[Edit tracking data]
········

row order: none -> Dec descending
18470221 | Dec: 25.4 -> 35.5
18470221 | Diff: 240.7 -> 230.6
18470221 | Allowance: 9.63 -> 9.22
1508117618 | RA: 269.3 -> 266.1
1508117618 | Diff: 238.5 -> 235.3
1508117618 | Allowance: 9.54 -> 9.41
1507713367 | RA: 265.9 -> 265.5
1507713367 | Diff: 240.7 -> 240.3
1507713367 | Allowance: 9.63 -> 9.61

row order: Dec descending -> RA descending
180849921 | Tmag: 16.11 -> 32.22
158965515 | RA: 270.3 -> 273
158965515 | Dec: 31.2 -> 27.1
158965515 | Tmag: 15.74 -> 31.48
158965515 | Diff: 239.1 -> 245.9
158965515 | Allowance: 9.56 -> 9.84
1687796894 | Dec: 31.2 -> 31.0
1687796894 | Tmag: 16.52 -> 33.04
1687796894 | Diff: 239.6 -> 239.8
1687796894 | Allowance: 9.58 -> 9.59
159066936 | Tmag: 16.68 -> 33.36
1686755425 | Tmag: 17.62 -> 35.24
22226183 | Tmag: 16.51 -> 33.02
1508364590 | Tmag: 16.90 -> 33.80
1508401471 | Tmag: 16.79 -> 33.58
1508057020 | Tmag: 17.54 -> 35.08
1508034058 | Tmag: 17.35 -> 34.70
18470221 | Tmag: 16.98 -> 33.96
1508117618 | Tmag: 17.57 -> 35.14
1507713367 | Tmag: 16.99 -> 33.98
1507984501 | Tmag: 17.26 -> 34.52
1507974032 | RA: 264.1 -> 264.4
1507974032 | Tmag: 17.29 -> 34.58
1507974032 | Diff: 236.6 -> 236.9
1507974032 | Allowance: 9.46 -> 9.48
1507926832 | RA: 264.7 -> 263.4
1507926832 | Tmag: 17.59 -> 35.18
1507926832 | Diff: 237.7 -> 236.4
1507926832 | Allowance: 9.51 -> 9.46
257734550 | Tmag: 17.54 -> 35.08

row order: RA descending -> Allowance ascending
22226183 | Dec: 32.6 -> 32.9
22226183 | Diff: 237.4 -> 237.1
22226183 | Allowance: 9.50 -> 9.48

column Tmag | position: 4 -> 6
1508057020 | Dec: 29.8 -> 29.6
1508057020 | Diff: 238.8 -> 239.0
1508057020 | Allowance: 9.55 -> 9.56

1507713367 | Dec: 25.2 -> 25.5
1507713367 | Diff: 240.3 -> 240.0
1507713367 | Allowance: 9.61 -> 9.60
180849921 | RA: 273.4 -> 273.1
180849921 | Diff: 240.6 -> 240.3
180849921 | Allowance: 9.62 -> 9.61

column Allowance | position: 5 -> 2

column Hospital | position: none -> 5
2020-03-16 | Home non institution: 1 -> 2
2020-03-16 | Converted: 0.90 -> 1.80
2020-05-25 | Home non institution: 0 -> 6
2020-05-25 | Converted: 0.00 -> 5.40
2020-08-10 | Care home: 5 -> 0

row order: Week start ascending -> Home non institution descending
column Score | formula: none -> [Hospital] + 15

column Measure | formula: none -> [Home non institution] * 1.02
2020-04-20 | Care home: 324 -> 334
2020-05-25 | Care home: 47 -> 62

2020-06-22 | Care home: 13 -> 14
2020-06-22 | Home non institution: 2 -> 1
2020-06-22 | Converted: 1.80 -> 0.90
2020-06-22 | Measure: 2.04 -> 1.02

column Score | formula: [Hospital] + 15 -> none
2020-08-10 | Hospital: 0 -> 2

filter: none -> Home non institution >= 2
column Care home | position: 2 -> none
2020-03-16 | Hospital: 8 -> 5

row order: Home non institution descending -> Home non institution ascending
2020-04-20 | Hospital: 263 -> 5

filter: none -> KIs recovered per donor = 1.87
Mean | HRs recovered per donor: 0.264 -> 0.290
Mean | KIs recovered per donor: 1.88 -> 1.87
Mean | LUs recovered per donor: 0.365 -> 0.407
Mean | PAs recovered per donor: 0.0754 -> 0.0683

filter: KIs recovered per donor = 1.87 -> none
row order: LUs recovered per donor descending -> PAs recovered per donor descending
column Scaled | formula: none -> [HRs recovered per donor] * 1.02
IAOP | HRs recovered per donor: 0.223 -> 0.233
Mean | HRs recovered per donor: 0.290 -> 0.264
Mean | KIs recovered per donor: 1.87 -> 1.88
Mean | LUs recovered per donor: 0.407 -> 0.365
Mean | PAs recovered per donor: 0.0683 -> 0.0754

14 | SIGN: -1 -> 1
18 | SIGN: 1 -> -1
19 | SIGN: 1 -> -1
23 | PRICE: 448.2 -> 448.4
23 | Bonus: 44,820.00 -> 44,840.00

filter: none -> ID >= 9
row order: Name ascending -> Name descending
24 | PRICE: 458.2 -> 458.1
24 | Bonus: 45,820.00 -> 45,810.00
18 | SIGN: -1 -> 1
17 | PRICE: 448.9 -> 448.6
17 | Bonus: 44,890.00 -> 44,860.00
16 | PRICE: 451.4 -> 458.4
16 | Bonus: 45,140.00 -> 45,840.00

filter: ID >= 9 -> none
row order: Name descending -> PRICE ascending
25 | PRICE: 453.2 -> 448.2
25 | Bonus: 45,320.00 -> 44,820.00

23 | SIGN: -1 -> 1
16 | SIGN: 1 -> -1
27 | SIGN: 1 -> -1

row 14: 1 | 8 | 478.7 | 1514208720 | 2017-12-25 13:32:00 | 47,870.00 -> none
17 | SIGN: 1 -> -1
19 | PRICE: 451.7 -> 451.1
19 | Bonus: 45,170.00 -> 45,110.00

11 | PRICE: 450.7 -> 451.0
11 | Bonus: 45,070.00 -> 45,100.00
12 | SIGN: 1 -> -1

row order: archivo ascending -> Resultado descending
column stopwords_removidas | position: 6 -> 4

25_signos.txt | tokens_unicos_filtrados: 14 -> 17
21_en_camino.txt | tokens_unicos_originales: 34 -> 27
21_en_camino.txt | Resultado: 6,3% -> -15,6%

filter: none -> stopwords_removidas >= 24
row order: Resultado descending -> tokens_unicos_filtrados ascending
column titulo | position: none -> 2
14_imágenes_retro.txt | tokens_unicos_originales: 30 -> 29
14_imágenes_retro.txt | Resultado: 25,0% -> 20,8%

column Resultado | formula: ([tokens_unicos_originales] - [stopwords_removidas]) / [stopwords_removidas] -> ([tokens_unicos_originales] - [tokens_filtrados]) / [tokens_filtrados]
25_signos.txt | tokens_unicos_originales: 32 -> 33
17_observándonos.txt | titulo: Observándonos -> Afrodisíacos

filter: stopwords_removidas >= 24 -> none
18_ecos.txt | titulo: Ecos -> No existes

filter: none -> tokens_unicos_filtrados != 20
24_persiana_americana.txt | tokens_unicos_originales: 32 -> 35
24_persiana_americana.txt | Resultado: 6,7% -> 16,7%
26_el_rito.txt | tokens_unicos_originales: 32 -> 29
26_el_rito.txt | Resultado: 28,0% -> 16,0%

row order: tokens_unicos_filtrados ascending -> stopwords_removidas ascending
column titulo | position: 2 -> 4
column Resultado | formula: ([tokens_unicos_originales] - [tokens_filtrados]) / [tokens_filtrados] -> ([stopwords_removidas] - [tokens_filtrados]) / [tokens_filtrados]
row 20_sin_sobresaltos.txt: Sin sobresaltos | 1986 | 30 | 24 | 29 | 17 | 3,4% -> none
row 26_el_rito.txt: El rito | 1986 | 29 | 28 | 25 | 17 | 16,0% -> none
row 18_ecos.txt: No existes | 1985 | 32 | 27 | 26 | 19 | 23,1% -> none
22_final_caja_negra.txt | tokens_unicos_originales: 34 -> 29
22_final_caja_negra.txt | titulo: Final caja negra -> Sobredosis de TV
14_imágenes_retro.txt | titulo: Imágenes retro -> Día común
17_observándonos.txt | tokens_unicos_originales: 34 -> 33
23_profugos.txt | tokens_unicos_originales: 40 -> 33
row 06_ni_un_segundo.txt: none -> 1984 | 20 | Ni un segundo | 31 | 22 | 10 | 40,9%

········

Wherever the word "Bonus" appears in the records above, copy that line.

● **Solution to the problem**
23 | Bonus: 44,820.00 -> 44,840.00
24 | Bonus: 45,820.00 -> 45,810.00
17 | Bonus: 44,890.00 -> 44,860.00
16 | Bonus: 45,140.00 -> 45,840.00
25 | Bonus: 45,320.00 -> 44,820.00
19 | Bonus: 45,170.00 -> 45,110.00
11 | Bonus: 45,070.00 -> 45,100.00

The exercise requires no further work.